Faster and safer algorithms for string matching with wildcards, globs, and gitignore-style globs

Primary LanguageCOtherNOASSERTION

Fast String Matching with Wildcards, Globs, and Gitignore-Style Globs

Wildcard string matching and globbing isn’t as trivial as it may seem at first. In fact, mistakes in the past resulted in serious vulnerabilities such as denial of service due to exponential blow-up in execution time.

This fast non-recursive algorithm performs safe gitignore-style wildcard matching. Implementations in C, C++, Java, Javascript and Python are included.

Please read my CodeProject article "Fast String Matching with Wildcards, Globs, and Gitignore-Style Globs - How Not to Blow it Up" for all the gory details.

The fast globbing method is used by the ugrep fast file search tool to match file and directory names.

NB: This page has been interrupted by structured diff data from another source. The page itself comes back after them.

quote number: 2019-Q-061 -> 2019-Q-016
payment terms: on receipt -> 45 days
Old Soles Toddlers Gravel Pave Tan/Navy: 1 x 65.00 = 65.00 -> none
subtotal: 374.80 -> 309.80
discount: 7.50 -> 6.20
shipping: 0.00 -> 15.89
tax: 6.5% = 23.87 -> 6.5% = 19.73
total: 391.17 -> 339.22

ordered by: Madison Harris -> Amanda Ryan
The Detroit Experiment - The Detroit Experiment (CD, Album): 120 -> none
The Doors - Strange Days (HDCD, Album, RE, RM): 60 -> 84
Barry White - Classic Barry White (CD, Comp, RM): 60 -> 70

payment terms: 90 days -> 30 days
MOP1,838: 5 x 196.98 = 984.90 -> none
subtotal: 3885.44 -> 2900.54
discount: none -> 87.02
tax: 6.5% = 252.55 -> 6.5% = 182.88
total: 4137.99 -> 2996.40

Gitignore-style globbing rules

pattern matches
* anything except a /
? any one character except a /
[a-z] one character in the selected range of characters
[^a-z] one character not in the selected range of characters
[!a-z] one character not in the selected range of characters
/ used at the begin of a glob, matches if pathname has no /
**/ zero or more directories
/** when at the end of a glob, matches everything after the /
\? a ? (or any character specified after the backslash)
~ the user's HOME directory (C/C++ versions with TILDE enabled)

Examples

pattern matches
* a, b, x/a, x/y/b
a a, x/a, x/y/a but not b, x/b, a/a/b
/* a, b but not x/a, x/b, x/y/a
/a a but not x/a, x/y/a
a?b axb, ayb but not a, b, ab, a/b
a[xy]b axb, ayb but not a, b, azb
a[a-z]b aab, abb, acb, azb but not a, b, a3b, aAb, aZb
a[^xy]b aab, abb, acb, azb but not a, b, axb, ayb
a[^a-z]b a3b, aAb, aZb but not a, b, aab, abb, acb, azb
a/*/b a/x/b, a/y/b but not a/b, a/x/y/b
**/a a, x/a, x/y/a but not b, x/b
a/**/b a/b, a/x/b, a/x/y/b but not x/a/b, a/b/x
a/** a/x, a/y, a/x/y but not a, b/x
a\?b a?b but not a, b, ab, axb, a/b